As you by now can notice, I very much like to be the observer of my brain.  This is a habit that I picked up after starting doing Vipassana meditation ten years ago.  It is like being two readers. One on each shoulder.  On the left, the mind with an opinion and on the right the objective observer of the opinionated mind.  Oh, what dialogs they have a times.  Much of my opinions will reflect this observer-doer dual interaction in my mind.   As you will notice, my opinions sometimes come from contemplating why I have a opinions at all.  I rate my own mind rating a book.   Yes, its complicated but I like it because I do it so I must. 
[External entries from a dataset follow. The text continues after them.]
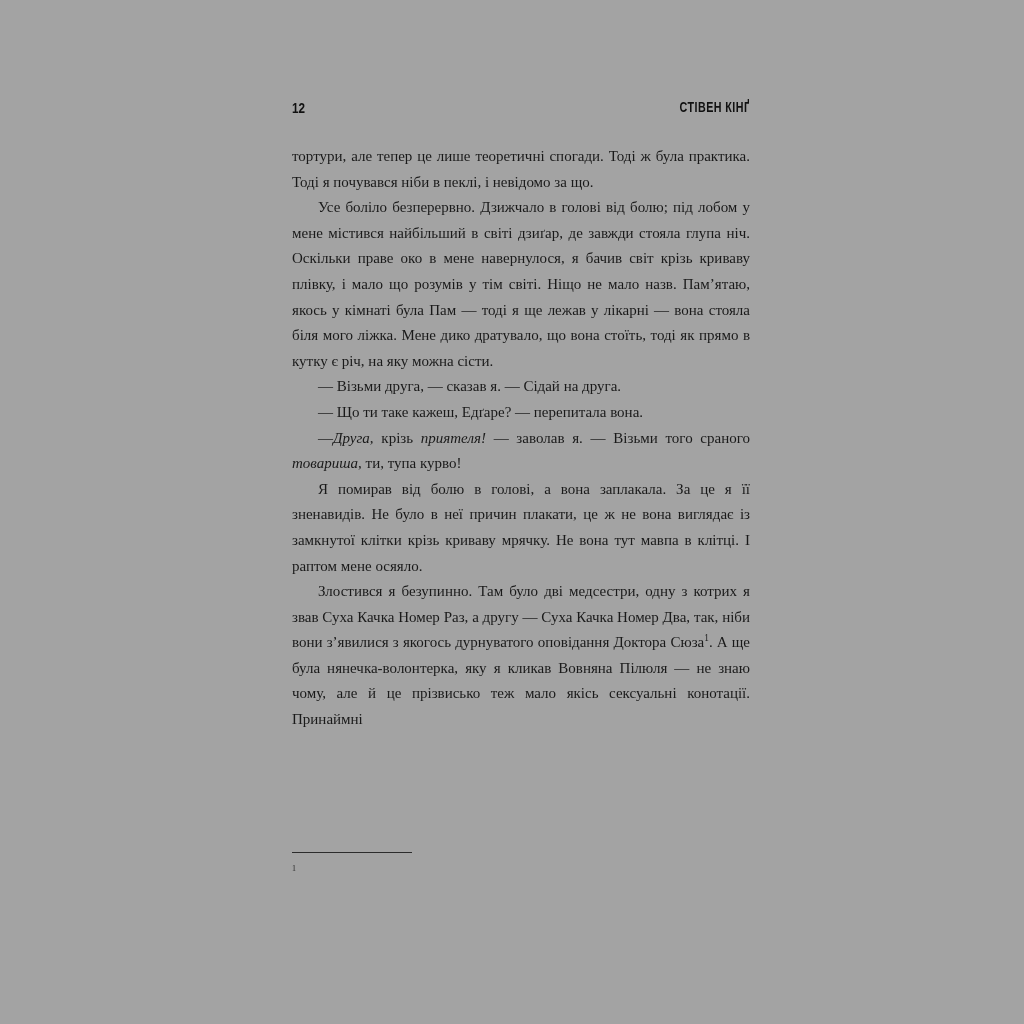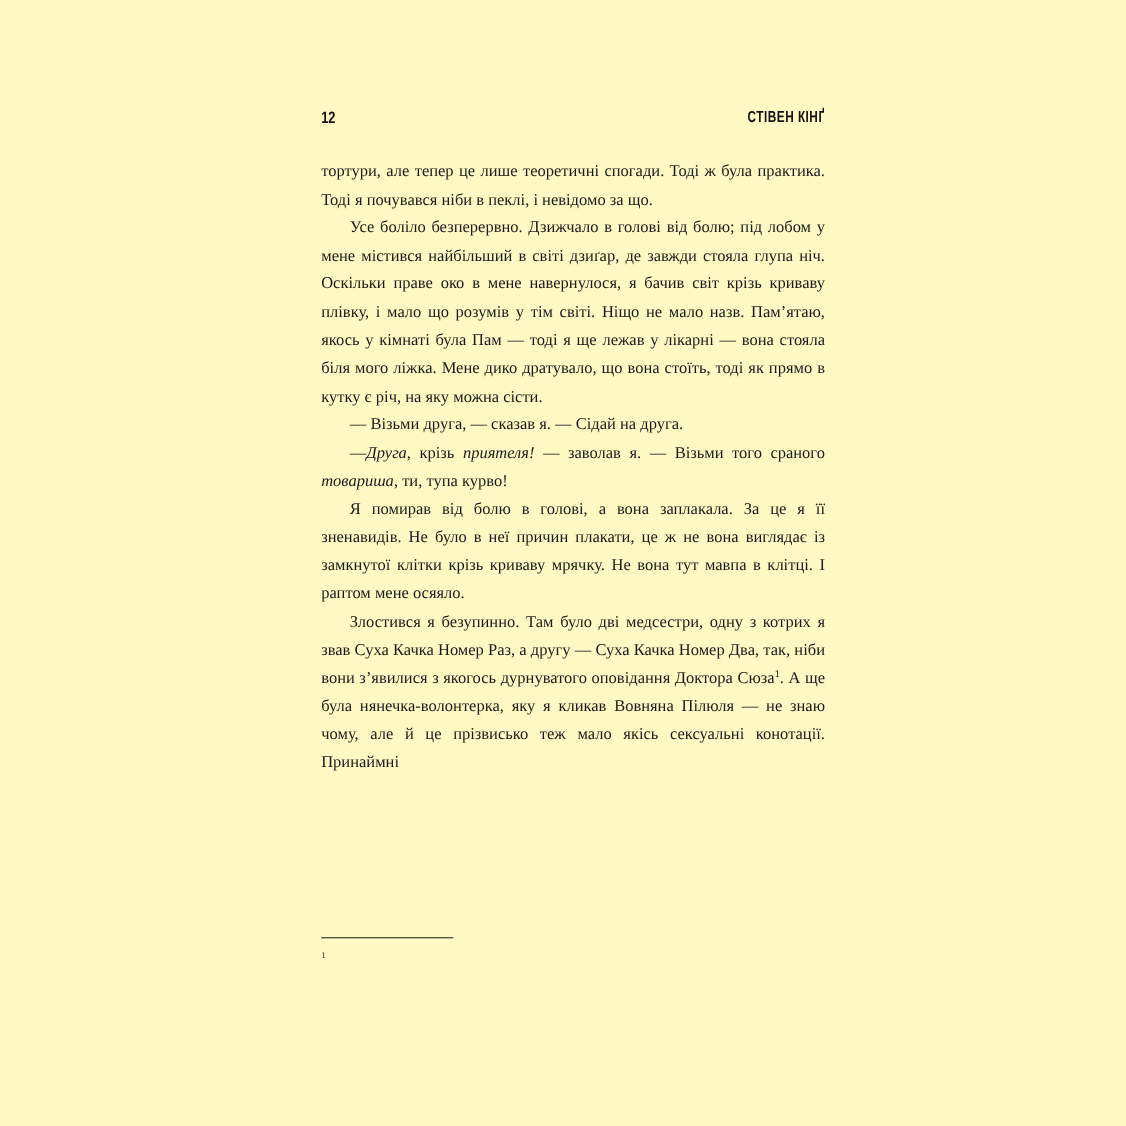--- a/index.html
+++ b/index.html
@@ -12,7 +12,7 @@
     position: relative;
     width: 1024px;
     height: 1024px;
-    background: #fef9c3;
+    background: #a3a3a3;
     overflow: hidden;
     font-family: "Liberation Serif", "DejaVu Serif", serif;
     color: #1a1a1a;

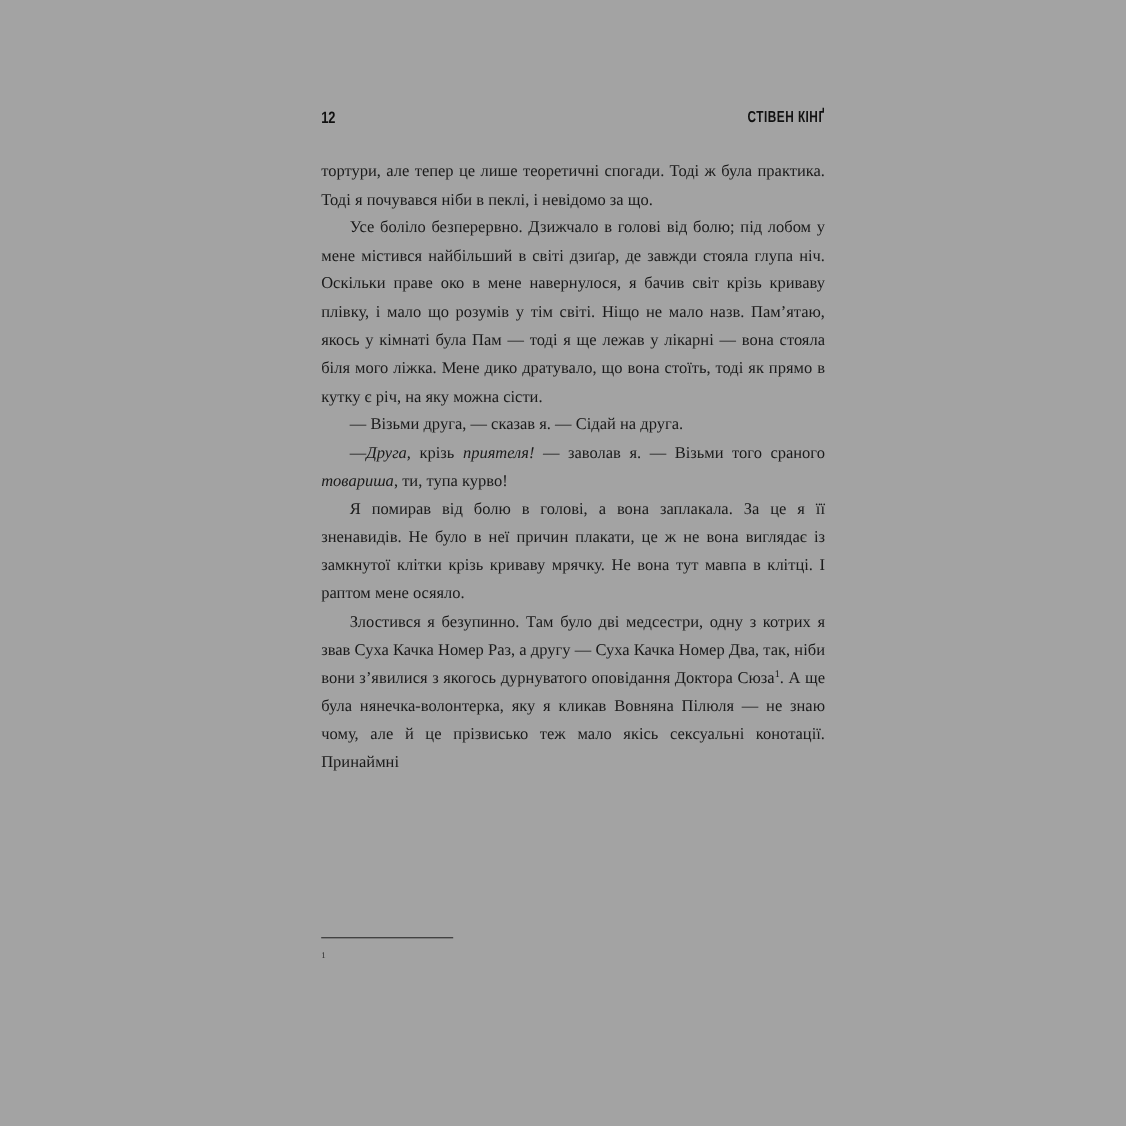--- a/index.html
+++ b/index.html
@@ -129,6 +129,7 @@
 
     <p class="para">— Візьми друга, — сказав я. — Сідай на друга.</p>
 
+    <p class="para">— Що ти таке кажеш, Едґаре? — перепитала вона.</p>
 
     <p class="para">
       <span>—</span><i>Друга,</i><span> крізь </span><i>приятеля!</i><span> — заволав я. — Візьми того сраного </span><i>товариша</i><span>, ти, тупа курво!</span>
Even though we currently live in a time period where everything is pre-chewed and we raise the best simplificators to the status of gods in TED-talks, I will not here succumb to expressing myself in the language of five stars and elevator pitch.   Partly because I am not good at it but also because I know enough about how the brain works to not fall for this trap of stupidifying myself and my surroundings.   So, if you my dear reader do not have enough time, interest or attention span to read my lines then your brain is most probably a good product of modern life and epigenetics.   I am comforted but the fact that you belong to the vast majority.  This is expected of us humans in our current quick evolutional development phase of speeding up the neural connections and hence stressing our autonomic nervous system to the limit. This ‘stressing’ is observed when I measure the vagus nerve and I can find references to it in most books.  
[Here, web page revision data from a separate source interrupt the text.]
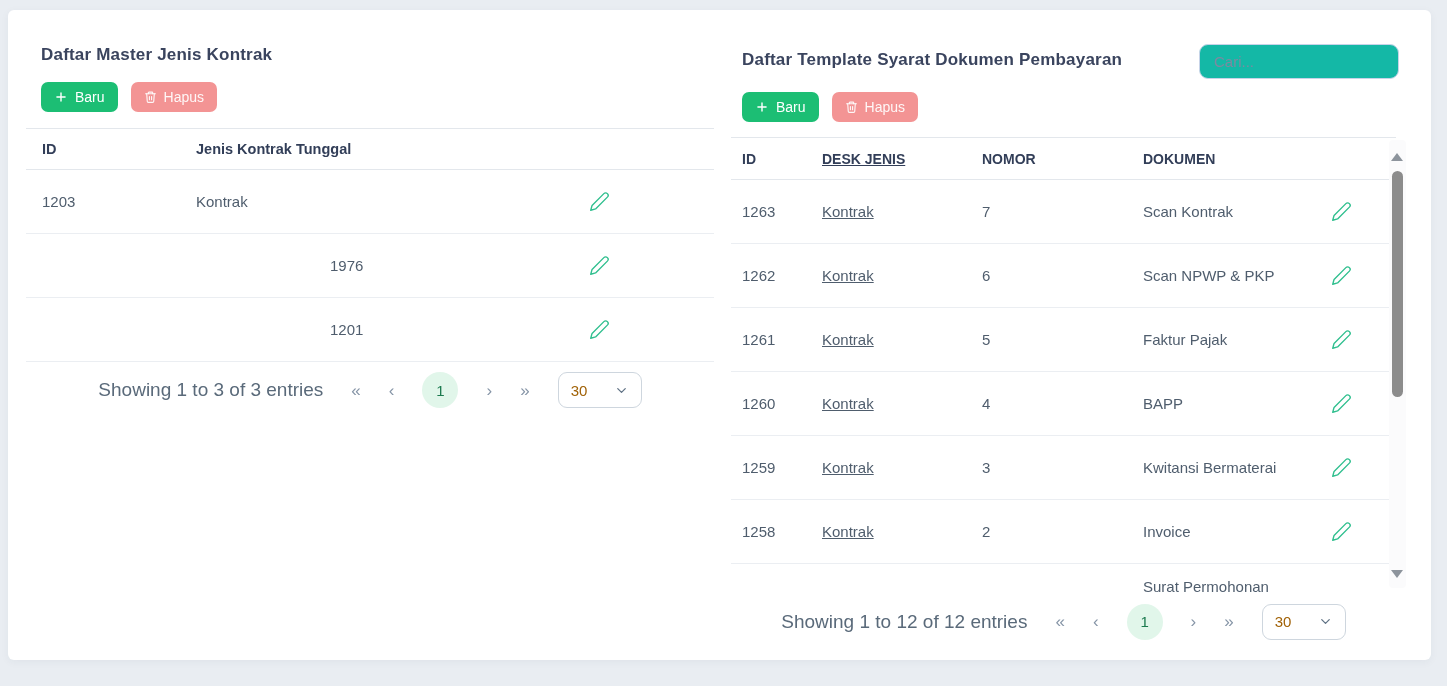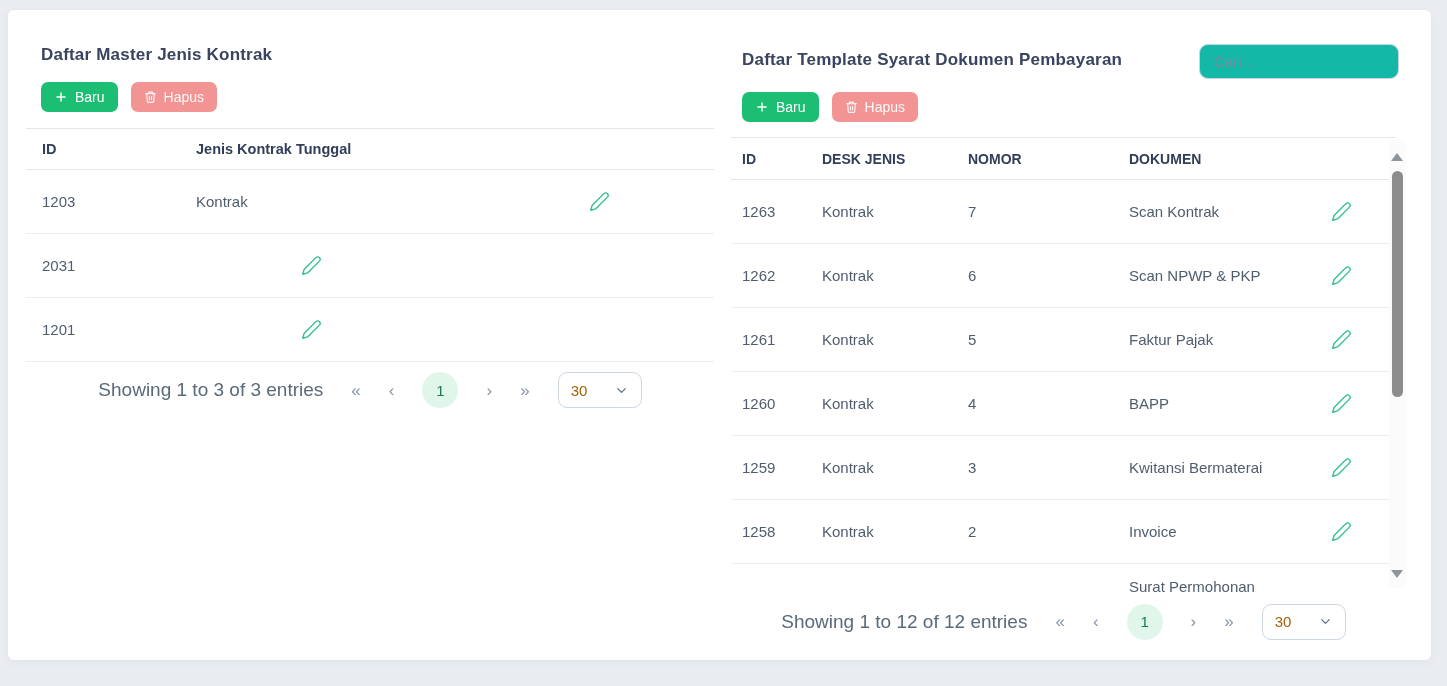--- a/index.html
+++ b/index.html
@@ -50,7 +50,7 @@
   .lc-edit { width: 230px; display: flex; justify-content: center; }
 
   .rc-id    { width: 80px; }
-  .rc-desk  { width: 146px; }
+  .rc-desk  { width: 160px; text-decoration: underline; }
   .rc-nomor { width: 161px; }
   .rc-dok   { flex: 1; }
   .rc-edit  { width: 110px; display: flex; justify-content: center; }

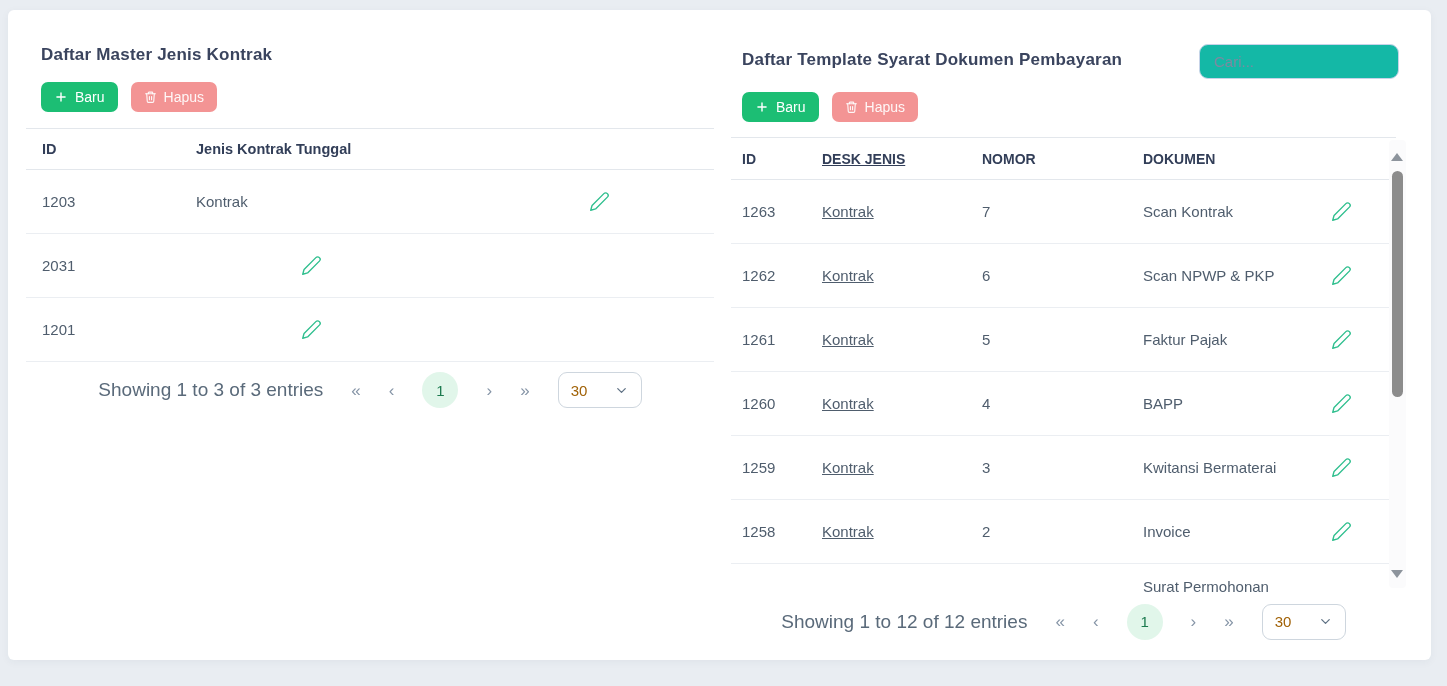--- a/index.html
+++ b/index.html
@@ -40,7 +40,7 @@
 
   .trow { display: flex; align-items: center; height: 64px; border-bottom: 1px solid #ebeef2;
           font-size: 15px; color: #4f5d6d; }
-  .pl-row { padding-left: 16px; }
+  .pl-row { padding-left: 16px; justify-content: flex-end; }
   .pr-row { padding-left: 11px; }
   .trow.partial { border-bottom: none; }
 

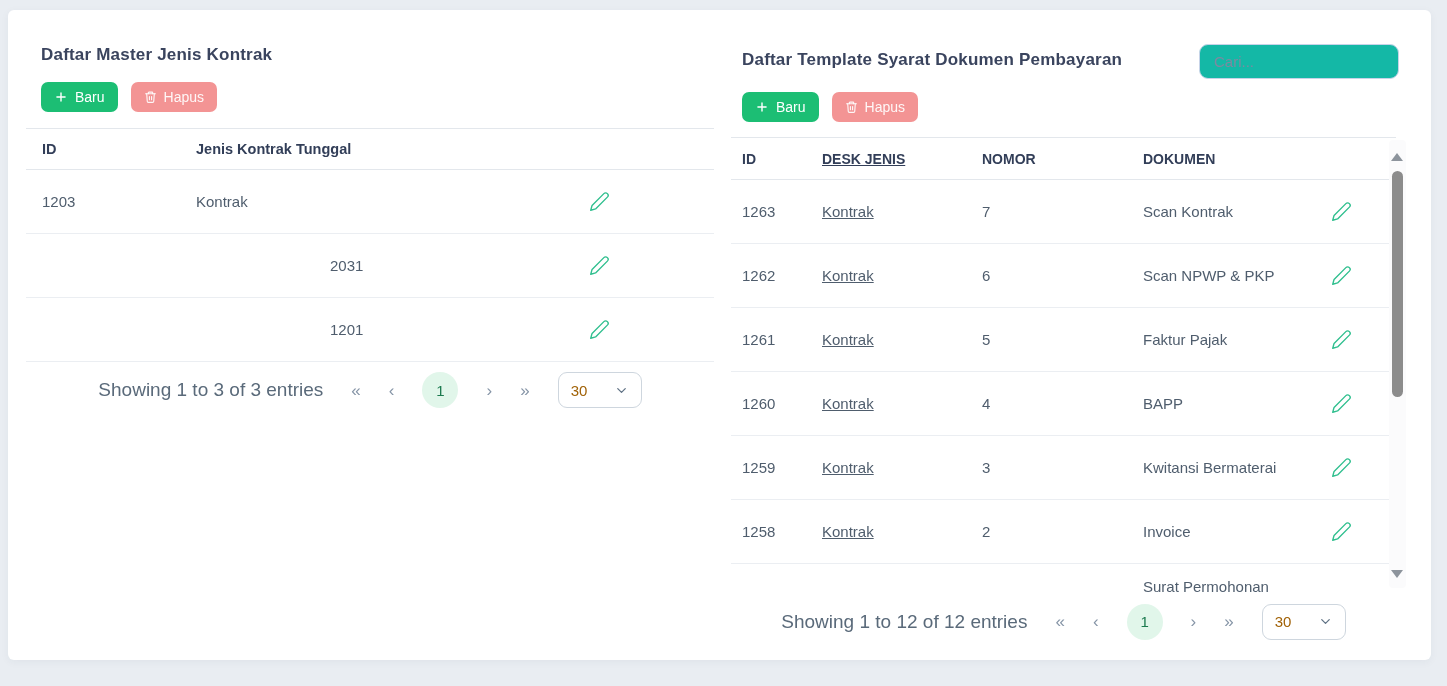--- a/index.html
+++ b/index.html
@@ -129,7 +129,7 @@
           </span>
       </div>
       <div class="trow pl-row">
-        <span class="c lc-id">2031</span>
+        <span class="c lc-id">1976</span>
         <span class="c lc-edit">
             <button class="edit-btn"><svg viewBox="0 0 24 24" width="21" height="21" fill="none" stroke="#2fbf8e" stroke-width="1.6" stroke-linecap="round" stroke-linejoin="round">
                 <path d="M17 3a2.828 2.828 0 1 1 4 4L7.5 20.5 2 22l1.5-5.5L17 3z"></path>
But let me come to the point.  Which books are interesting from the vagus nerve perspective?  Where can a nerve explorer find advice?   As I tried to point out above, essentially all books can be interesting if read from the right angle.  But some are more than others.   My favourite vagus science writers list is long but here are a few;  Oliver Sacks, Stephen Porges, Antonio Damasio, Elizabeth Blackburn and Edward Bullmore.  They have all contributed to increase my understand of myself and the vagus nerve.   I also will comment on some texts by Aristotle, Seneca, Montaigne, Descartes and maybe also the Bible.   The rest of the books I will pick up along the way

I will do these reviews for my own sake.  This way I get the opportunity to return to my books and examine my scribbles.   I usually make a mess of books which I like.  I cannot read well without a pen.    Lets hope I can find something of interesting for you too. I am very grateful for your feedback and advice on good ‘vagus-books’. Monologues are generally not good for the brain or the vagus nerve.